Le même jour, il avait défié les actions israélo-américaines en participant à une manifestation à Téhéran. Israël Katz, le ministre israélien de la Défense, avait précédemment annoncé son "élimination", marquant un tournant significatif pour la dynamique du pouvoir en Iran.
Depuis l'assassinat du guide suprême Ali Khamenei, Larijani était considéré comme le "dirigeant de facto" du régime, prenant des décisions cruciales dans le cadre de la politique nationale. Un responsable militaire israélien a déclaré anonymement qu'il avait joué un rôle déterminant dans la formation des stratégies du pays.

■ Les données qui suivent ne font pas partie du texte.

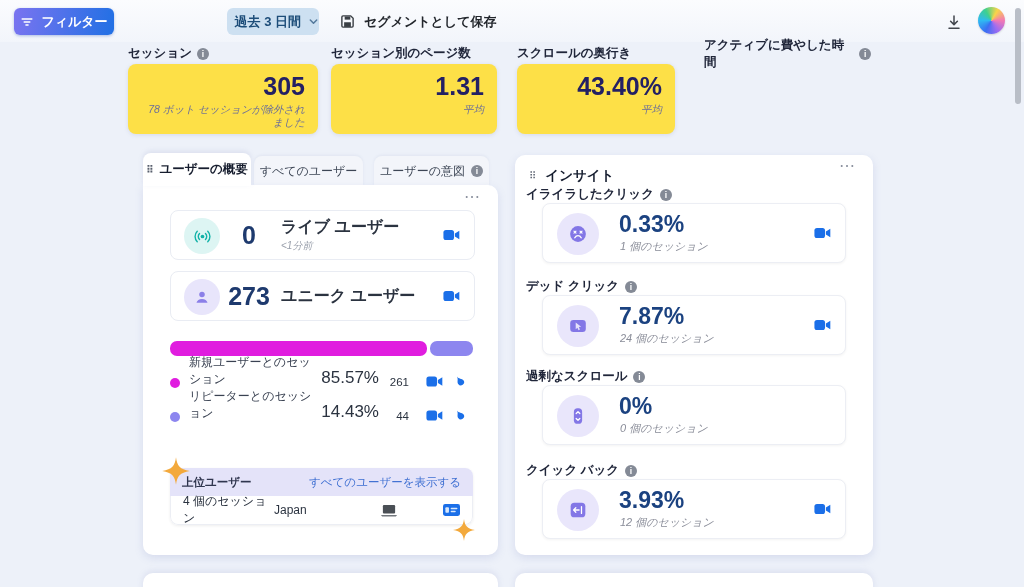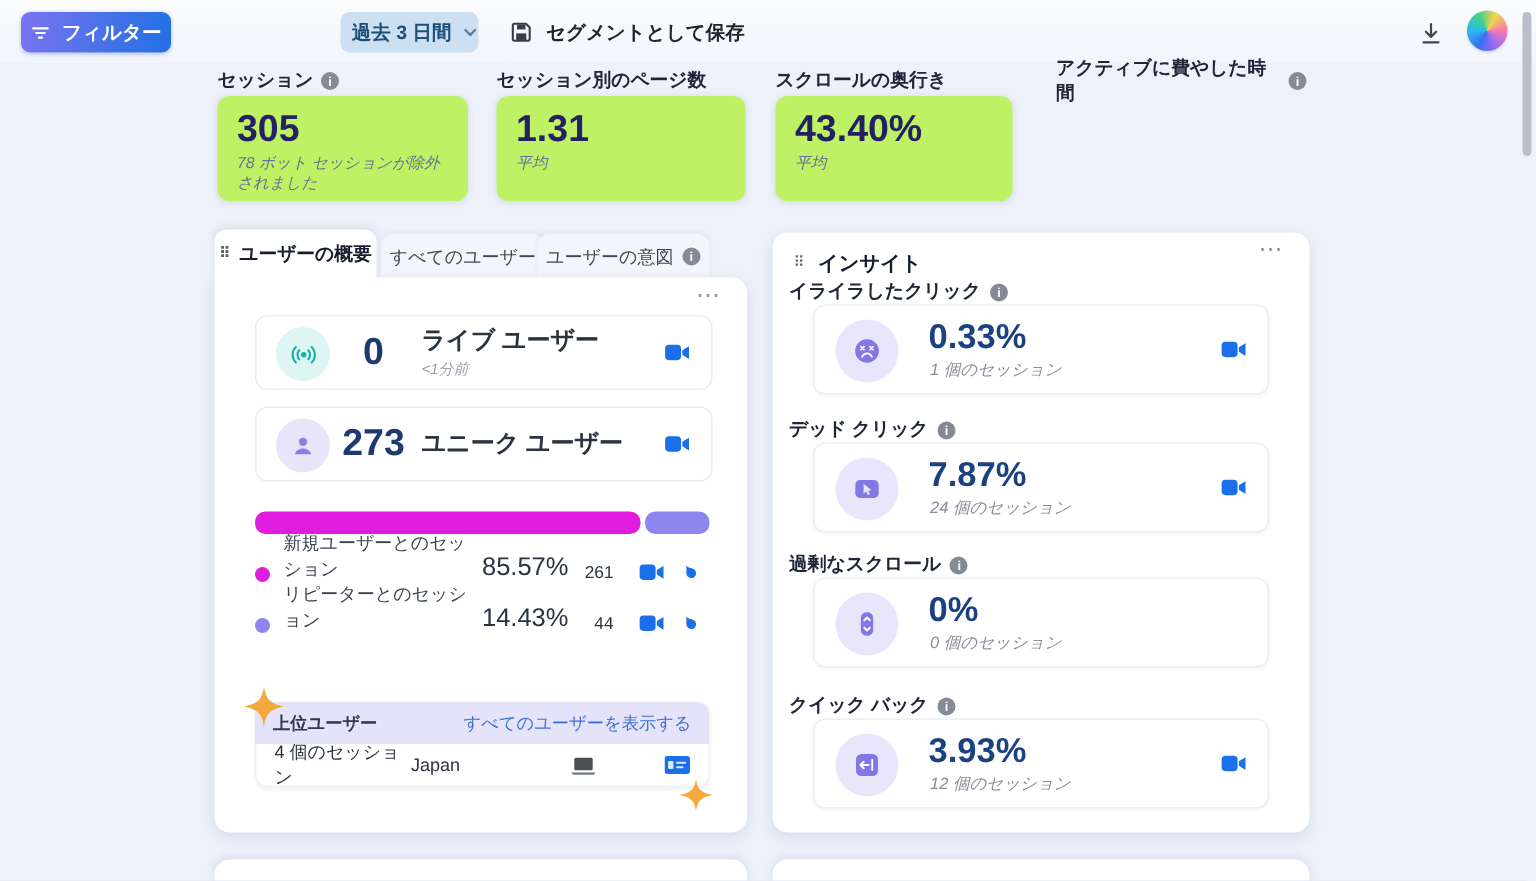"セッション" div.metric { left: 145px -> 128px; width: 167px -> 190px }
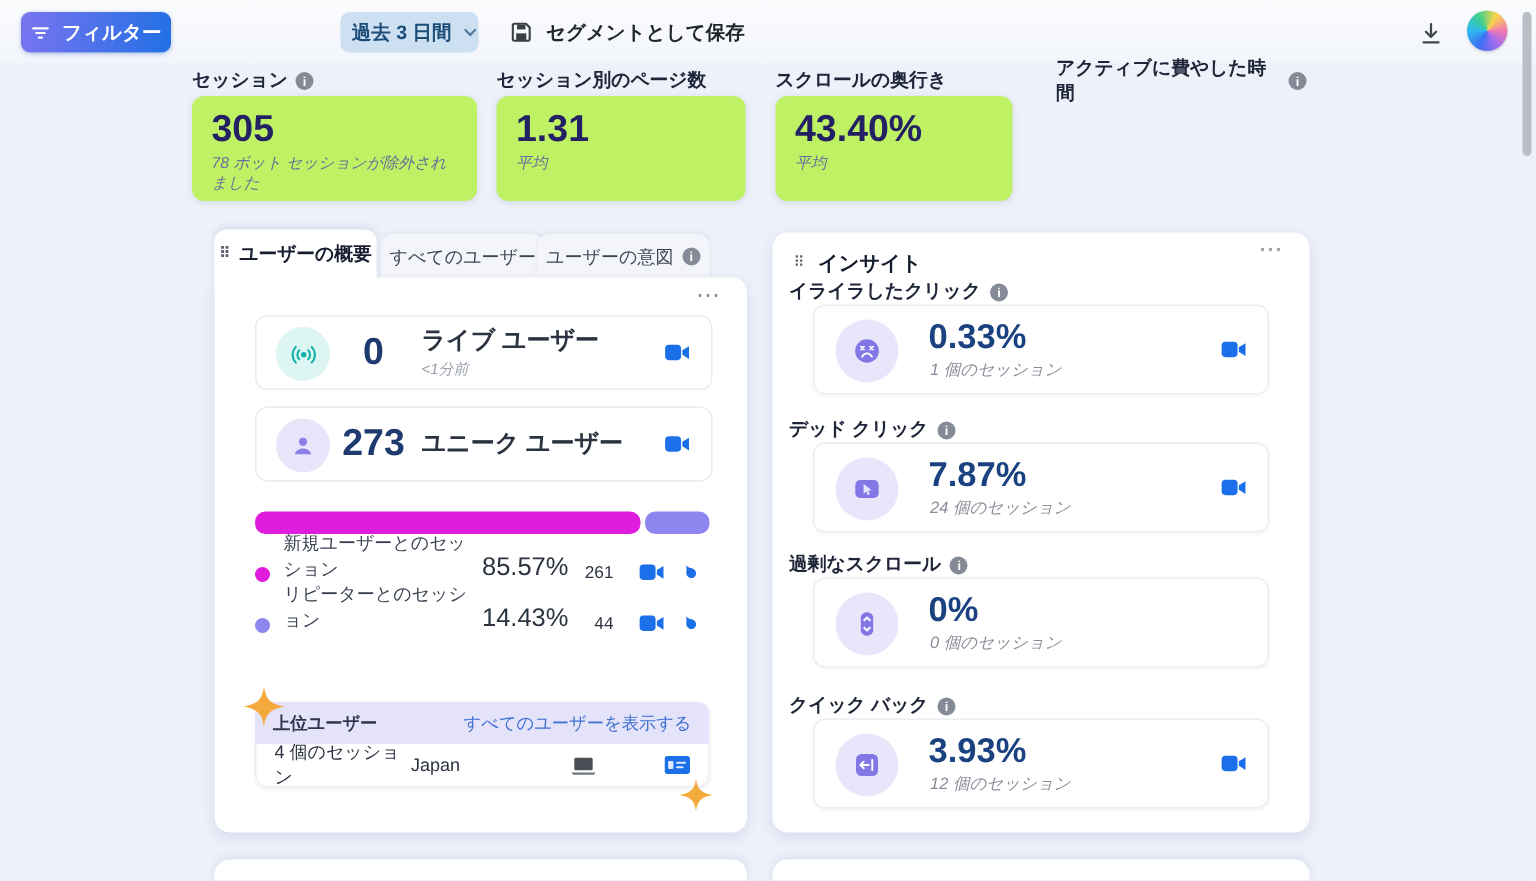"305" .metric-card { background: #bef264 -> #fde047; text-align: none -> right }
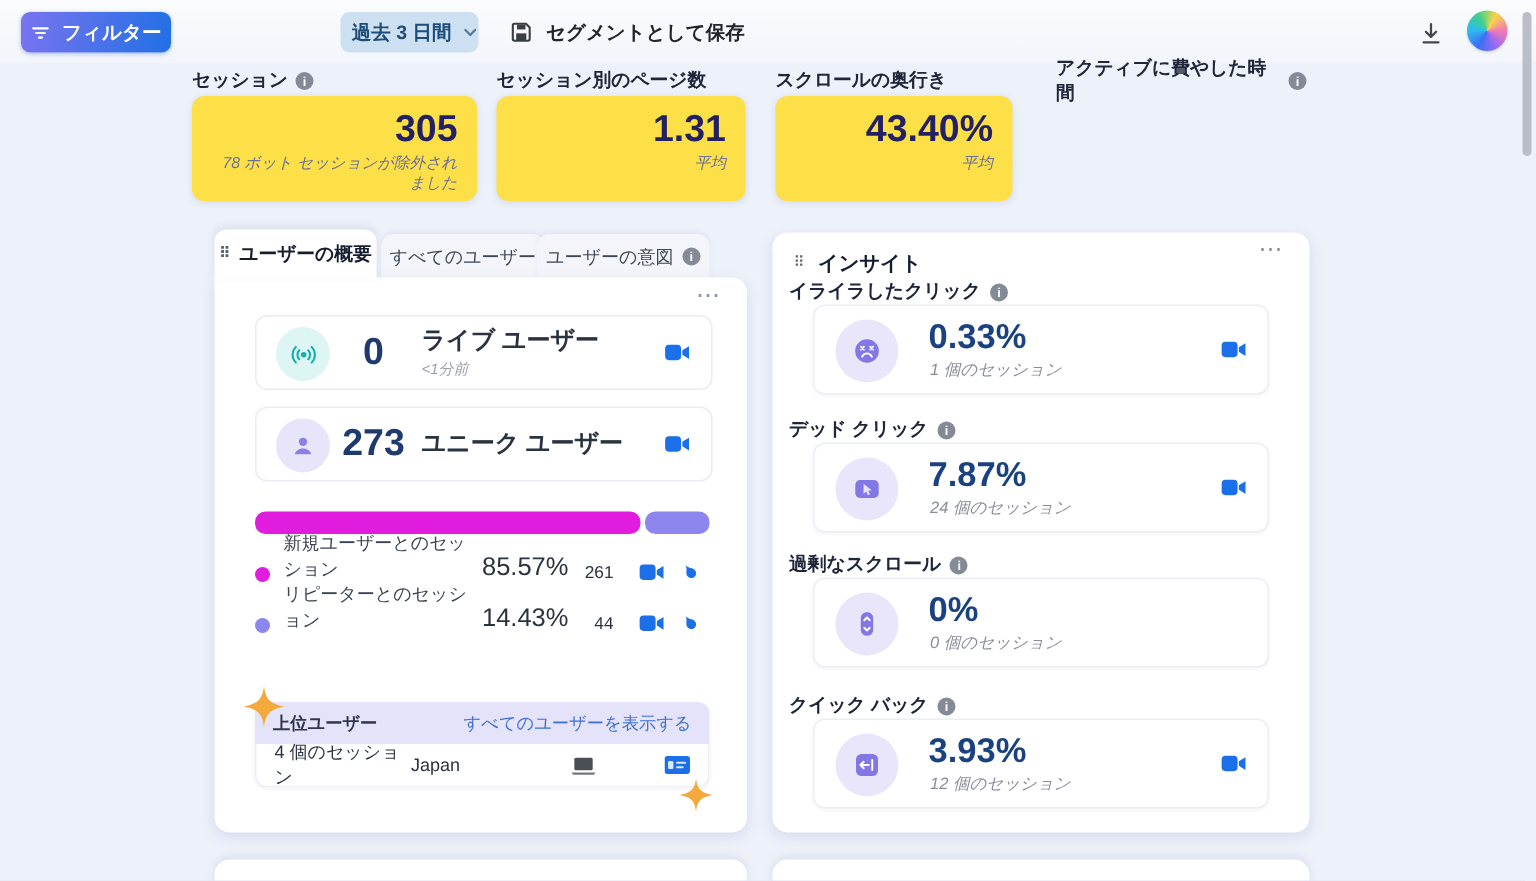"ユーザーの意図" .tab3 { left: 358px -> 374px }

Un rôle plus important que la plupart de ses prédécesseurs
À 68 ans, Ali Larijani avait occupé plusieurs postes au sein de l'armée, des médias et du Parlement avant de diriger le Conseil suprême de sécurité nationale. Sa loyauté envers Ali Khamenei combinée à un sens pragmatique des affaires l'a rendu essentiel pour la politique nucléaire et diplomatique du pays. Selon une analyse du Le Monde, son élimination pourrait entraîner des frictions au sein du régime, affectant potentiellement les futures négociations nucléaires de l'Iran.
Au-delà des cercles politiques, les experts s'interrogent sur l'avenir de la sécurité en Iran dans un contexte toujours plus tendu. Beaucoup estiment qu'Ali Larijani, en tant que diplomate chevronné, avait un rôle prépondérant à jouer pour maintenir un équilibre fragile face aux menaces extérieures.